From the data below, retype exactly the lines starting with the one that contains "[8,437,340,454] Как импортируются" and ending with the one that contains "[169,315,327,330] Wednesday, July", both included.
======== Exercise input
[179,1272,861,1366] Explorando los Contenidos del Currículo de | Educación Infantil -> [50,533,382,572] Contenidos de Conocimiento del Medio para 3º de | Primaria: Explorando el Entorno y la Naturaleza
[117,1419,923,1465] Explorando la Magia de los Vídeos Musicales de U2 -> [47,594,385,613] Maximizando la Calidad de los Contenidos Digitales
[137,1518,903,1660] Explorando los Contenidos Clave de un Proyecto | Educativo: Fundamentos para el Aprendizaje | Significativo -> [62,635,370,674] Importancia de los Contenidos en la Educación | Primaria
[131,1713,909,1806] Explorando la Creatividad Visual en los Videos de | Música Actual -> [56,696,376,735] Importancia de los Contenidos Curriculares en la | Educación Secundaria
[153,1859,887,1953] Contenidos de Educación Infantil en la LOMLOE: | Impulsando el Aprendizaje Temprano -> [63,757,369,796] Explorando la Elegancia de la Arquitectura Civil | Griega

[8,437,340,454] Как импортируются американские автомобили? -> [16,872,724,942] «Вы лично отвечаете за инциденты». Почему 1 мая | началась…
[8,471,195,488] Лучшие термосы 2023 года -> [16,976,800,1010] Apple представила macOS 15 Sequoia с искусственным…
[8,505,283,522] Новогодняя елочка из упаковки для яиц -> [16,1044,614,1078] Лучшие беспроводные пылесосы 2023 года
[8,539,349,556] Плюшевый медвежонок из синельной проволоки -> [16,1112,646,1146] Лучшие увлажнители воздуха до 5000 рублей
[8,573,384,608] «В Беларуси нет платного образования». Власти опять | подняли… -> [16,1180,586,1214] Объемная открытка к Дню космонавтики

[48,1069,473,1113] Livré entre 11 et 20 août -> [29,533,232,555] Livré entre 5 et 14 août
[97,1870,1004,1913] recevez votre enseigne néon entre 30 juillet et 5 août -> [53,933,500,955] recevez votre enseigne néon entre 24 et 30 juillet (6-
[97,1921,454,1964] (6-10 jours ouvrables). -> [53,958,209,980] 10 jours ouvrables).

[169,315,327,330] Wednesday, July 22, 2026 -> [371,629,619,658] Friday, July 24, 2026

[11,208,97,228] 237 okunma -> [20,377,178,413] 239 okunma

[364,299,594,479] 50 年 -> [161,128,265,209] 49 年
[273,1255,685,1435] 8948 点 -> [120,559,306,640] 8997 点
================
* Result of the task *
[8,437,340,454] Как импортируются американские автомобили? -> [16,872,724,942] «Вы лично отвечаете за инциденты». Почему 1 мая | началась…
[8,471,195,488] Лучшие термосы 2023 года -> [16,976,800,1010] Apple представила macOS 15 Sequoia с искусственным…
[8,505,283,522] Новогодняя елочка из упаковки для яиц -> [16,1044,614,1078] Лучшие беспроводные пылесосы 2023 года
[8,539,349,556] Плюшевый медвежонок из синельной проволоки -> [16,1112,646,1146] Лучшие увлажнители воздуха до 5000 рублей
[8,573,384,608] «В Беларуси нет платного образования». Власти опять | подняли… -> [16,1180,586,1214] Объемная открытка к Дню космонавтики

[48,1069,473,1113] Livré entre 11 et 20 août -> [29,533,232,555] Livré entre 5 et 14 août
[97,1870,1004,1913] recevez votre enseigne néon entre 30 juillet et 5 août -> [53,933,500,955] recevez votre enseigne néon entre 24 et 30 juillet (6-
[97,1921,454,1964] (6-10 jours ouvrables). -> [53,958,209,980] 10 jours ouvrables).

[169,315,327,330] Wednesday, July 22, 2026 -> [371,629,619,658] Friday, July 24, 2026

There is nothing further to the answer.